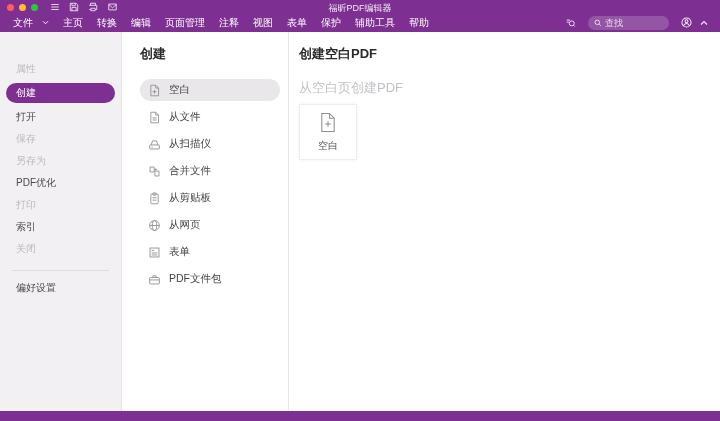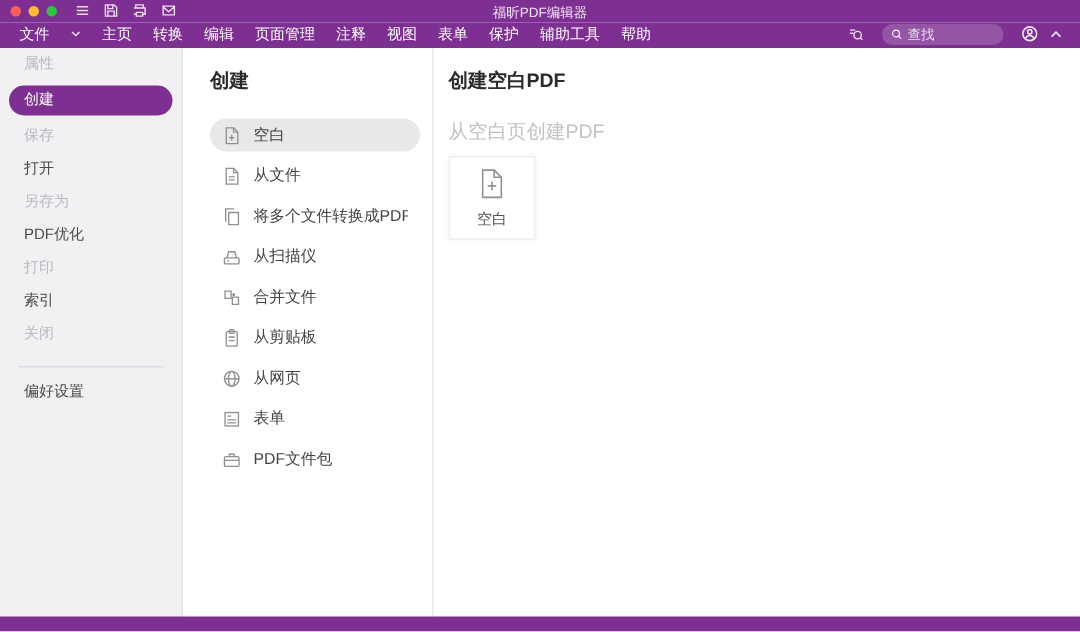--- a/index.html
+++ b/index.html
@@ -10,32 +10,32 @@
   .titlebar { height:15px; background:#7d3092; position:relative; display:flex; align-items:flex-end; justify-content:center; }
   .traffic { position:absolute; left:7px; top:4px; display:flex; gap:5px; }
   .traffic span { width:7px; height:7px; border-radius:50%; display:block; }
   .tl-red { background:#ff5f57; } .tl-yellow { background:#febc2e; } .tl-green { background:#28c840; }
   .qat { position:absolute; left:50px; top:2px; display:flex; gap:9px; align-items:center; opacity:.85; }
   .qat svg { display:block; }
   .win-title { color:#f2e6f5; font-size:9px; }
 
   
   .menubar { height:17px; background:#7d3092; display:flex; align-items:center; padding:0 8px 2px 6px; }
-  .menu-item { color:#fff; font-size:10px; padding:1px 7px; white-space:nowrap; display:flex; align-items:center; gap:14px; cursor:default; }
+  .menu-item { color:#fff; font-size:10px; padding:1px 7px; white-space:nowrap; display:flex; align-items:center; gap:9px; cursor:default; }
   .menubar .spacer { flex:1; }
   .search-pill { display:flex; align-items:center; gap:3px; background:rgba(255,255,255,.18); border-radius:7px; height:14px; padding:4px 6px; margin:0 8px; }
   .search-pill input { background:transparent; border:none; outline:none; color:#fff; font-size:9px; width:58px; }
   .search-pill input::placeholder { color:rgba(255,255,255,.8); }
   .mb-icon { display:flex; align-items:center; margin:0 4px; opacity:.9; }
 
   
   .main { display:flex; height:379px; }
 
   
-  .sidebar { width:122px; background:#f2f0f3; border-right:1px solid #e4e2e6; display:flex; flex-direction:column; }
+  .sidebar { width:122px; background:#f2f0f3; border-right:1px solid #e4e2e6; padding-top:26px; display:flex; flex-direction:column; }
   .side-item { font-size:10px; color:#4a4a4a; line-height:22px; padding-left:16px; cursor:default; }
   .side-item.disabled { color:#bcb9bf; }
   .side-item.selected { background:#7d3092; color:#fff; border-radius:11px; margin:3px 6px; padding-left:10px; line-height:20px; }
   .side-divider { border-top:1px solid #dedce1; margin:10px 12px 6px 12px; }
 
   
   .create-panel { width:166px; background:#fff; padding:13px 8px 0 18px; }
   .panel-title { font-size:13px; font-weight:bold; color:#2b2b2b; margin-bottom:16px; }
   .create-list { display:flex; flex-direction:column; }
   .create-item { display:flex; align-items:center; gap:8px; height:22px; margin-bottom:5px; padding:0 8px; font-size:10.5px; color:#454545; border-radius:11px; cursor:default; }
@@ -155,22 +155,22 @@
         <path class="icw" d="M1 4.5l3-3 3 3"></path>
       </svg>
   </span>
 </div>
 
 <div class="main">
 
   <div class="sidebar">
     <div class="side-item disabled">属性</div>
     <div class="side-item selected">创建</div>
+    <div class="side-item">打开</div>
     <div class="side-item disabled">保存</div>
-    <div class="side-item">打开</div>
     <div class="side-item disabled">另存为</div>
     <div class="side-item">PDF优化</div>
     <div class="side-item disabled">打印</div>
     <div class="side-item">索引</div>
     <div class="side-item disabled">关闭</div>
     <div class="side-divider"></div>
     <div class="side-item">偏好设置</div>
   </div>
 
   <div class="create-panel">
@@ -188,27 +188,20 @@
 
       <div class="create-item">
         <svg width="13" height="13" viewBox="0 0 16 16">
             <path class="ic" d="M3.5 1.5h6L13 5v9.5H3.5z"></path>
             <path class="ic" d="M9.5 1.5V5H13"></path>
             <path class="ic" d="M5.5 8.5h5M5.5 11h5"></path>
           </svg>
         <span class="lbl">从文件</span>
       </div>
 
-      <div class="create-item">
-        <svg width="13" height="13" viewBox="0 0 16 16">
-            <path class="ic" d="M5.5 4.5h8v10h-8z"></path>
-            <path class="ic" d="M3 12V1.5h7"></path>
-          </svg>
-        <span class="lbl">将多个文件转换成PDF</span>
-      </div>
 
       <div class="create-item">
         <svg width="13" height="13" viewBox="0 0 16 16">
             <rect class="ic" x="2" y="8.5" width="12" height="5" rx="1"></rect>
             <path class="ic" d="M4 8.5l1.5-5h5L12 8.5"></path>
             <path class="ic" d="M4.2 11h1.6"></path>
           </svg>
         <span class="lbl">从扫描仪</span>
       </div>
 

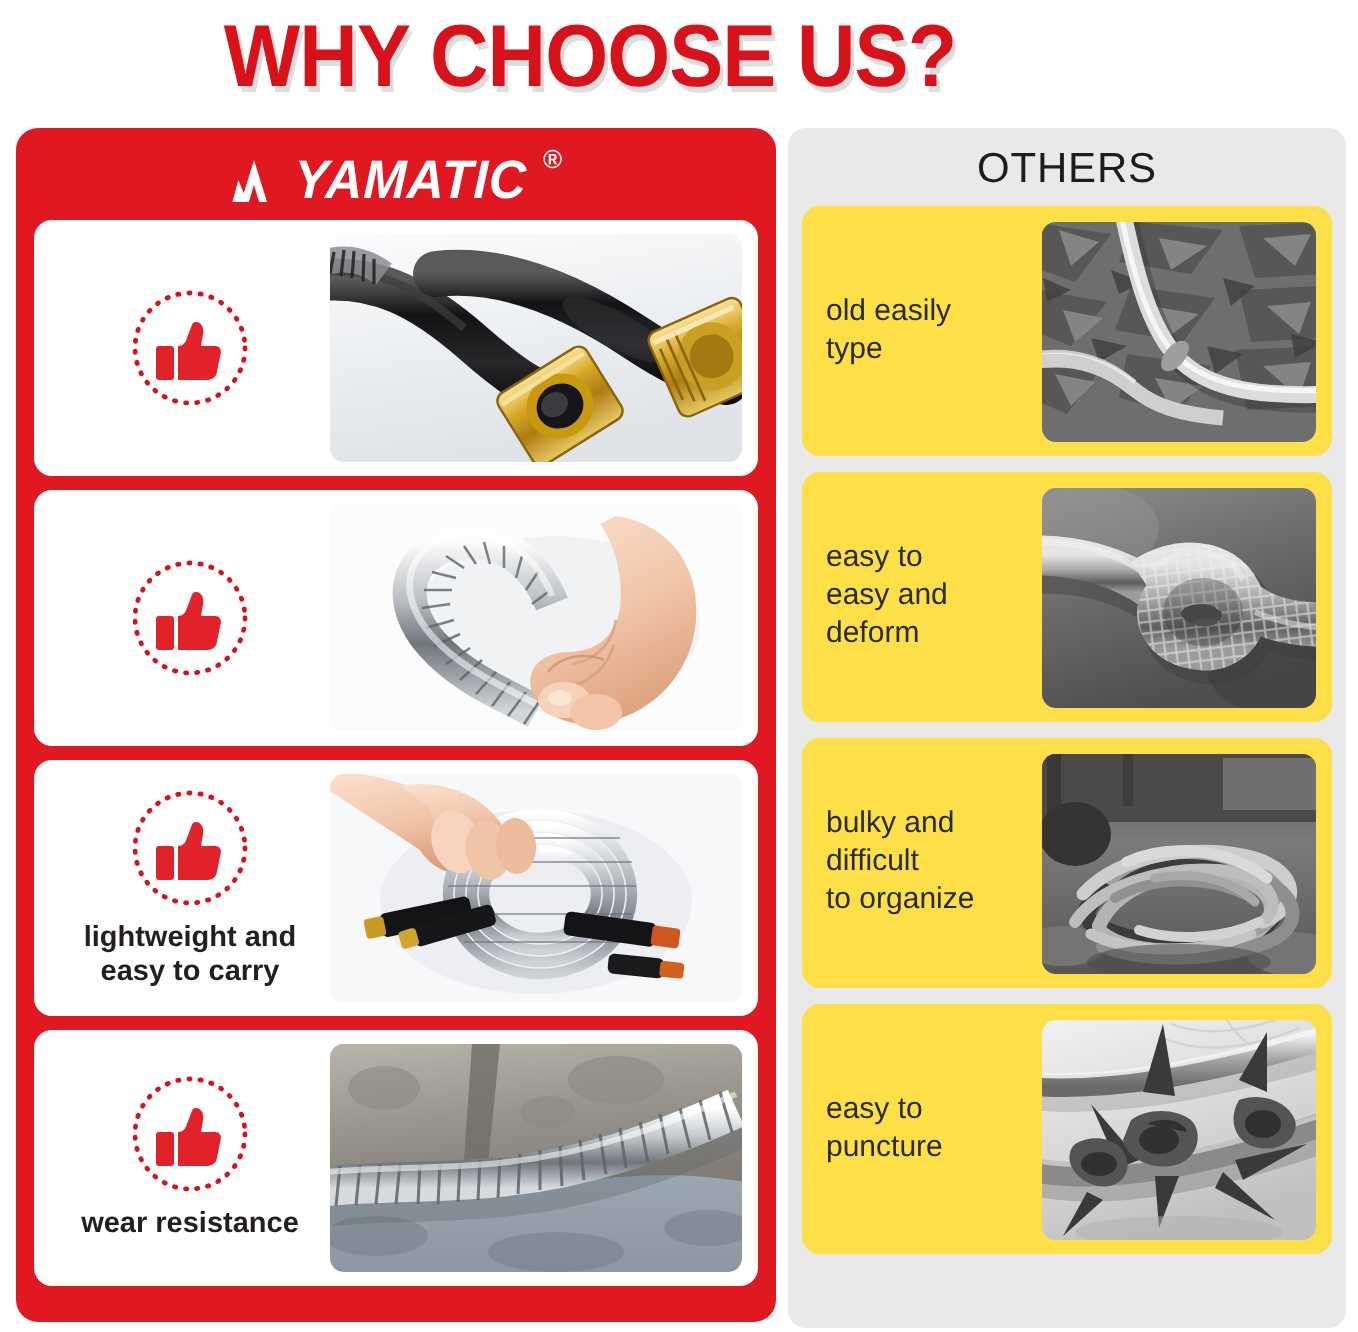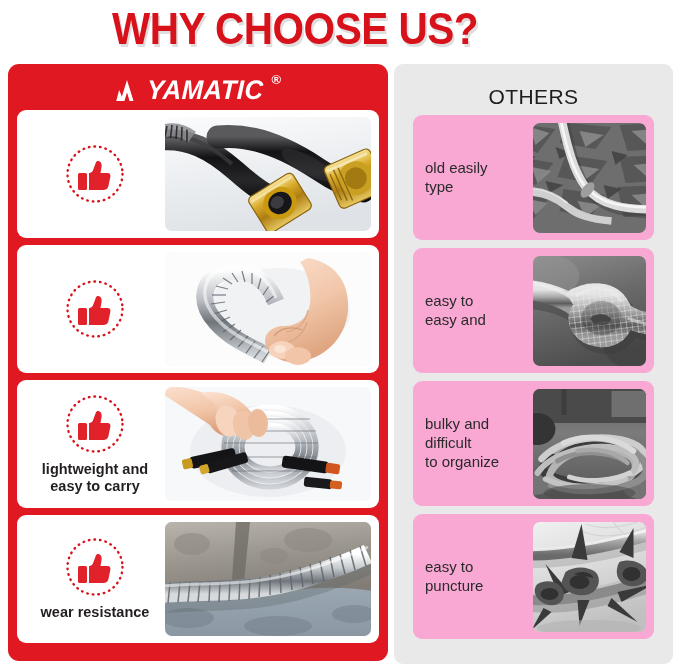--- a/index.html
+++ b/index.html
@@ -120,41 +120,41 @@
 
   
   .others-panel {
     position: absolute;
     left: 394px;
     top: 6px;
     width: 279px;
     height: 600px;
     background: #e9e9e9;
     border-radius: 9px;
-    padding: 15px;
+    padding: 3px;
   }
   .others-title-row {
     height: 36px;
     display: flex;
     align-items: center;
     justify-content: center;
   }
   .others-title {
     font-size: 21px;
     color: #1d1d1d;
     letter-spacing: 0.4px;
   }
   .others-list {
     display: flex;
     flex-direction: column;
     gap: 8px;
     padding: 0 4px;
   }
   .other-card {
-    background: #f9a8d4;
+    background: #fde047;
     border-radius: 9px;
     height: 125px;
     display: flex;
     align-items: center;
     padding: 7px 8px;
     overflow: hidden;
   }
   .other-label {
     width: 112px;
     flex: 0 0 112px;
@@ -546,20 +546,21 @@
             <path d="M0 70 C24 66 40 74 52 84 C62 92 74 96 96 98" stroke="#cfcfcf" stroke-width="7.5" fill="none"></path>
             <path d="M0 66 C24 62 40 70 52 80" stroke="#f2f2f2" stroke-width="2.2" fill="none" opacity="0.7"></path>
           </svg>
         </div>
       </div>
 
       <div class="other-card">
         <div class="other-label">
           <div>easy to</div>
           <div>easy and</div>
+          <div>deform</div>
         </div>
         <div class="other-photo">
           <svg viewBox="0 0 148 110" preserveAspectRatio="xMidYMid slice">
             <defs>
               <linearGradient id="knotbg" x1="0" y1="0" x2="0.4" y2="1">
                 <stop offset="0" stop-color="#8f8f8f"></stop>
                   <stop offset="0.5" stop-color="#6b6b6b"></stop>
                 <stop offset="1" stop-color="#4e4e4e"></stop>
               </linearGradient>
               <linearGradient id="hoseG" x1="0" y1="0" x2="0" y2="1">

» PROBLEM STATEMENT
From the line that contains "</linearGradient>" to the last line of the data, write out each line exactly and add nothing.

» RESPONSE TO THE EXERCISE
               </linearGradient>
               <linearGradient id="hoseG" x1="0" y1="0" x2="0" y2="1">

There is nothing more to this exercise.